In April of 2011, we began offering the services of a second estate planning processing platform – My LifeCard Plan (MLCP) – which is a fully “automated” client centric system although it requires the participation of a financial advisor. Toward the end of this paper, we’ll briefly discuss and compare the main differences between our two operating platforms (ITS & MLCP) and how they are each able to function safely and legally for all participating parties.
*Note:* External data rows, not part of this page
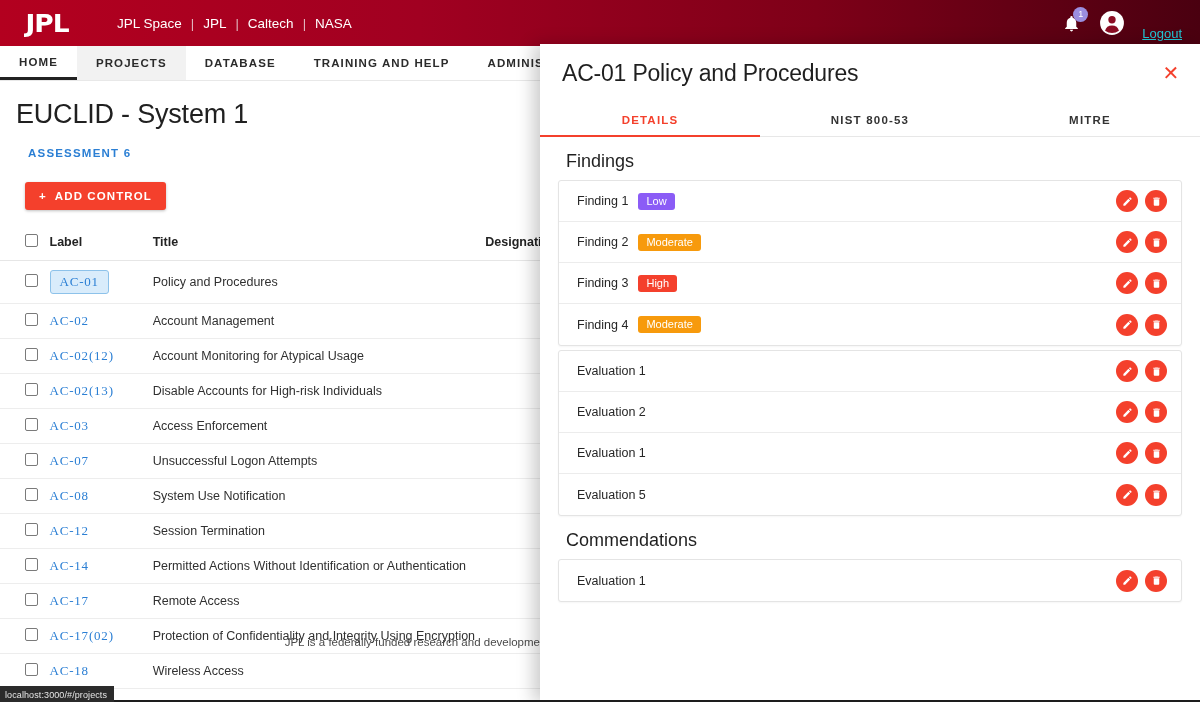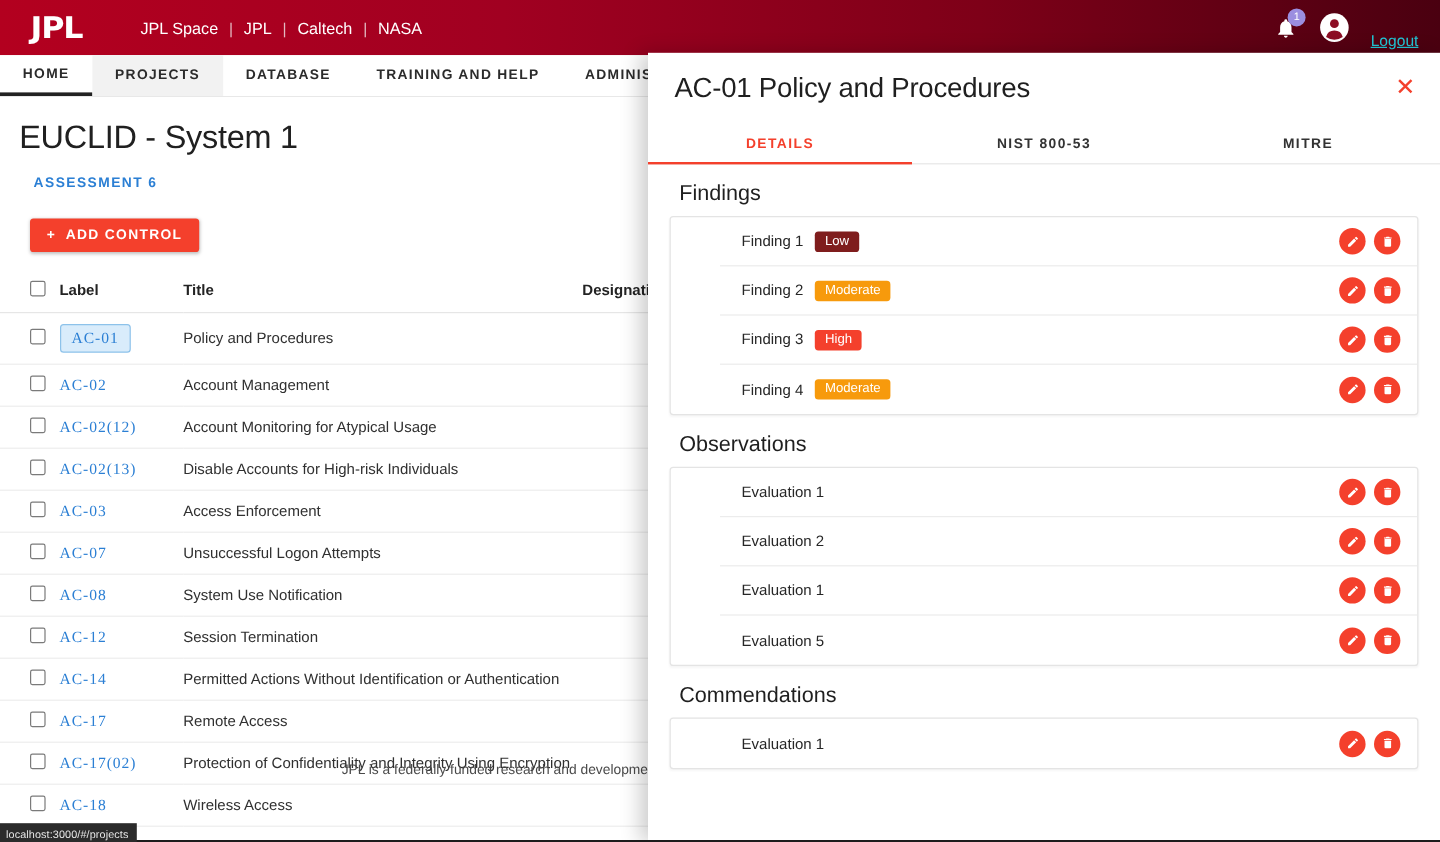--- a/index.html
+++ b/index.html
@@ -151,21 +151,20 @@
     content:""; position:absolute; left:0; right:0; bottom:-1px; height:2px; background:#f4402c;
   }
 
   .modal-body { height: 527px; overflow:hidden; padding: 0 14px 0 14px; }
   .section-title {
     font-size:18px; color:#1f1f1f; font-weight:400; margin: 14px 0 8px 12px;
   }
   .card {
     border:1px solid #e4e4e4; border-radius:3px; background:#fff; margin: 4px 4px;
     box-shadow: 0 1px 2px rgba(0,0,0,.04);
-    padding-left: 41px;
   }
   .row {
     height:41px; display:flex; align-items:center; padding: 0 14px 0 18px;
     border-bottom:1px solid #ececec;
   }
   .row:last-child { border-bottom:none; }
   .row-label { font-size:12.5px; color:#262626; }
   .badge {
     margin-left: 10px; border-radius:3px; color:#fff; font-size:11px;
     padding: 3px 8px; font-weight:400; line-height:1;
@@ -328,21 +327,21 @@
       <div class="tab active">DETAILS</div>
       <div class="tab">NIST 800-53</div>
       <div class="tab">MITRE</div>
     </div>
 
     <div class="modal-body" id="modal-body">
         <div class="section-title">Findings</div>
         <div class="card">
           <div class="row">
             <span class="row-label">Finding 1</span>
-            <span class="badge" style="background: #7f1d1d;">Low</span>
+            <span class="badge" style="background: #8b5cf6;">Low</span>
             <div class="row-actions">
               <div class="abtn">
                 <svg viewBox="0 0 24 24">
                   <path d="M3 17.25V21h3.75L17.8 9.94l-3.75-3.75L3 17.25zM20.7 7.04a1 1 0 0 0 0-1.41l-2.34-2.34a1 1 0 0 0-1.41 0l-1.83 1.83 3.75 3.75 1.83-1.83z"></path>
                 </svg>
               </div>
               <div class="abtn">
                 <svg viewBox="0 0 24 24">
                   <path d="M6 19a2 2 0 0 0 2 2h8a2 2 0 0 0 2-2V7H6v12zM19 4h-3.5l-1-1h-5l-1 1H5v2h14V4z"></path>
                 </svg>
@@ -391,21 +390,20 @@
                 </svg>
               </div>
               <div class="abtn">
                 <svg viewBox="0 0 24 24">
                   <path d="M6 19a2 2 0 0 0 2 2h8a2 2 0 0 0 2-2V7H6v12zM19 4h-3.5l-1-1h-5l-1 1H5v2h14V4z"></path>
                 </svg>
               </div>
             </div>
           </div>
         </div>
-        <div class="section-title">Observations</div>
         <div class="card">
           <div class="row">
             <span class="row-label">Evaluation 1</span>
             <div class="row-actions">
               <div class="abtn">
                 <svg viewBox="0 0 24 24">
                   <path d="M3 17.25V21h3.75L17.8 9.94l-3.75-3.75L3 17.25zM20.7 7.04a1 1 0 0 0 0-1.41l-2.34-2.34a1 1 0 0 0-1.41 0l-1.83 1.83 3.75 3.75 1.83-1.83z"></path>
                 </svg>
               </div>
               <div class="abtn">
The inherent controversy here arises primarily from the fact that certain members within a recognized industry provider – the legal profession – perceive a loss of market control. And, let’s be honest, the concern over loss of market control can be the only reason for the mostly vague, even bogus, unauthorized practice of law (UPL) legislation that has been codified in some states. In certain cases, some UPL laws have been diverged and even overruled – for obvious reasons. Probably 90% of such kind of law does NOT serve the general public. So, you as an astute advisor need to look closely and see through the UPL factor for what it is really about (money). Do not let anyone keep you from doing what you can, should, and are legally allowed to do as your clients’ trusted advisor. This is not about you misleading your clients into believing something about you or your services that is untrue; it’s about your right to function in your advisory profession under reasonable disclosures while using safe harbor, common sense protocols.
I have often told financial advisors that, when they promulgate themselves as a trusted investment/insurance advisor, they have a duty and even a responsibility to be the financial confidant their clients can rely upon. I also point out to them that “if they don’t do it” – meaning if they don’t DIRECTLY assist their clients in getting their personal estate planning goals established properly – “it will very likely not get done.”
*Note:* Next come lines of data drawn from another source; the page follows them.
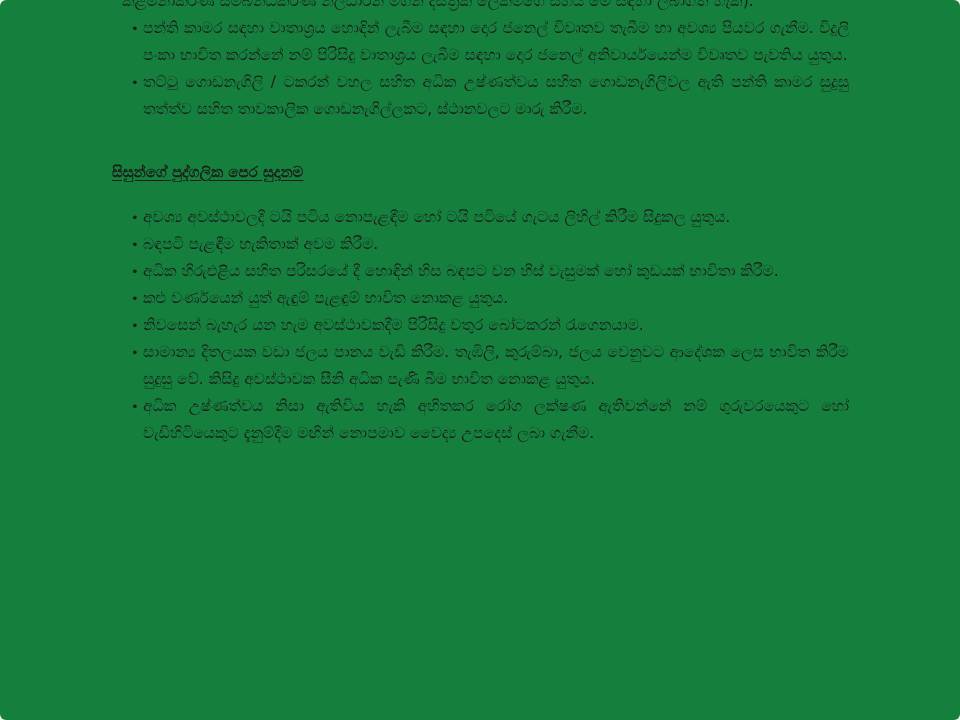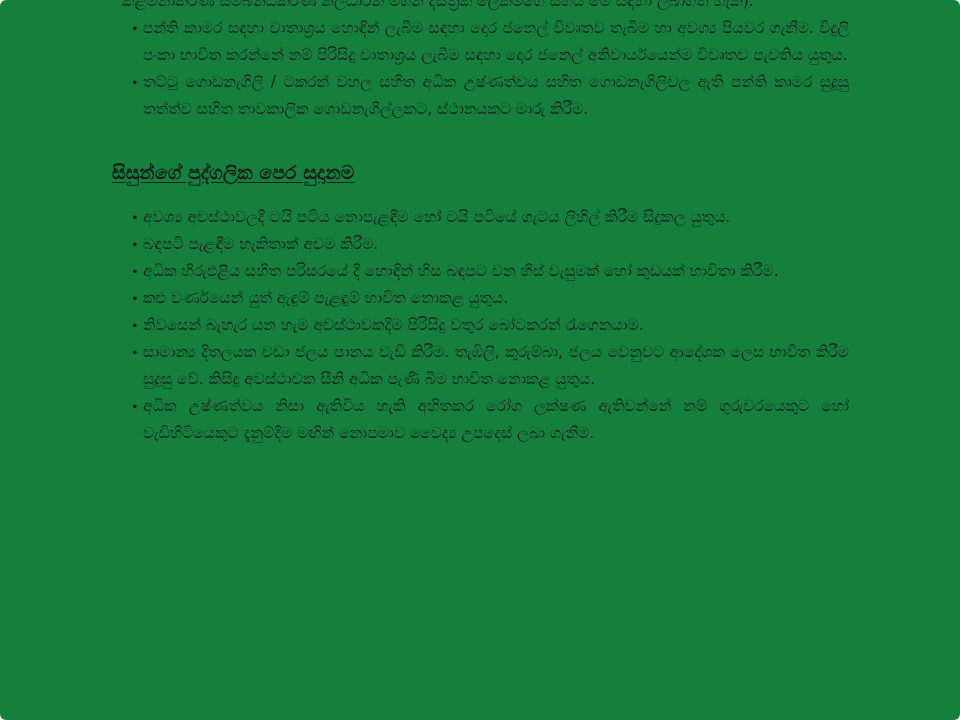--- a/index.html
+++ b/index.html
@@ -52,21 +52,21 @@
     font-size: 13px;
     line-height: 27px;
   }
   .li .li-text {
     flex: 1 1 auto;
     text-align: justify;
     text-align-last: left;
   }
   .section-heading {
     margin: 36px 0 0 0;
-    font-size: 19px;
+    font-size: 15px;
     line-height: 27px;
     font-weight: bold;
     text-decoration: underline;
     text-underline-offset: 3px;
   }
 </style>
 </head>
 <body>
 
 <div class="page">
@@ -74,21 +74,21 @@
 
     <div class="continuation">කළමනාකරණ සම්බන්ධීකරණ නිලධාරීන් මගින් දිස්ත්‍රික් ලේකම්ගේ සහය මේ සඳහා ලබාගත හැක).</div>
 
     <div class="bullet-list classroom">
       <div class="li">
         <span class="bullet">•</span>
         <div class="li-text">පන්ති කාමර සඳහා වාතාශ්‍රය හොඳින් ලැබීම සඳහා දොර ජනෙල් විවෘතව තැබීම හා අවශ්‍ය පියවර ගැනීම. විදුලි පංකා භාවිත කරන්නේ නම් පිරිසිදු වාතාශ්‍රය ලැබීම සඳහා  දොර ජනෙල් අනිවාර්යයෙන්ම විවෘතව පැවතිය යුතුය.</div>
       </div>
       <div class="li">
         <span class="bullet">•</span>
-        <div class="li-text">තට්ටු ගොඩනැගිලි / ටකරන් වහල සහිත අධික උෂ්ණත්වය සහිත ගොඩනැගිලිවල ඇති පන්ති කාමර සුදුසු තත්ත්ව සහිත තාවකාලික ගොඩනැගිල්ලකට, ස්ථානයකට මාරු කිරීම.</div>
+        <div class="li-text">තට්ටු ගොඩනැගිලි / ටකරන් වහල සහිත අධික උෂ්ණත්වය සහිත ගොඩනැගිලිවල ඇති පන්ති කාමර සුදුසු තත්ත්ව සහිත තාවකාලික ගොඩනැගිල්ලකට, ස්ථානවලට මාරු කිරීම.</div>
       </div>
     </div>
 
     <h2 class="section-heading">සිසුන්ගේ පුද්ගලික පෙර සුදානම</h2>
 
     <div class="bullet-list personal">
       <div class="li">
         <span class="bullet">•</span>
         <div class="li-text">අවශ්‍ය අවස්ථාවලදී ටයි පටිය නොපැළඳීම හෝ ටයි පටියේ ගැටය ලිහිල් කිරීම සිදුකල යුතුය.</div>
       </div>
The fact is, optimal estate planning implementations are almost always best accomplished through the use of multiple provider parties networking together to help meet clientele estate planning goals and objectives. Actually, many legal
practitioners have also come to that same conclusion and even acknowledged the obvious benefits of networking with others.
Roy Adams, a well respected, nationally known estate planning attorney, also said as much in his article – Forecast 2002: Estate Planning After EGTRRA And Sept. 11 – in the January 2002 issue of “Trusts & Estates”:
“Meanwhile, there’s another major trend for our profession to watch in 2002: Multidisciplinary estate planning is emerging with great speed and force [emphasis added]. The State of New York now allows affiliation among lawyers and non-lawyers, with lawyers sharing in the non-lawyer fees… I see the New York ethical change on fee sharing as, in part, a wise and insightful attempt to help put our profession on a strong financial footing…the trend is clear: [many] other states have already announced that they will follow New York’s lead.”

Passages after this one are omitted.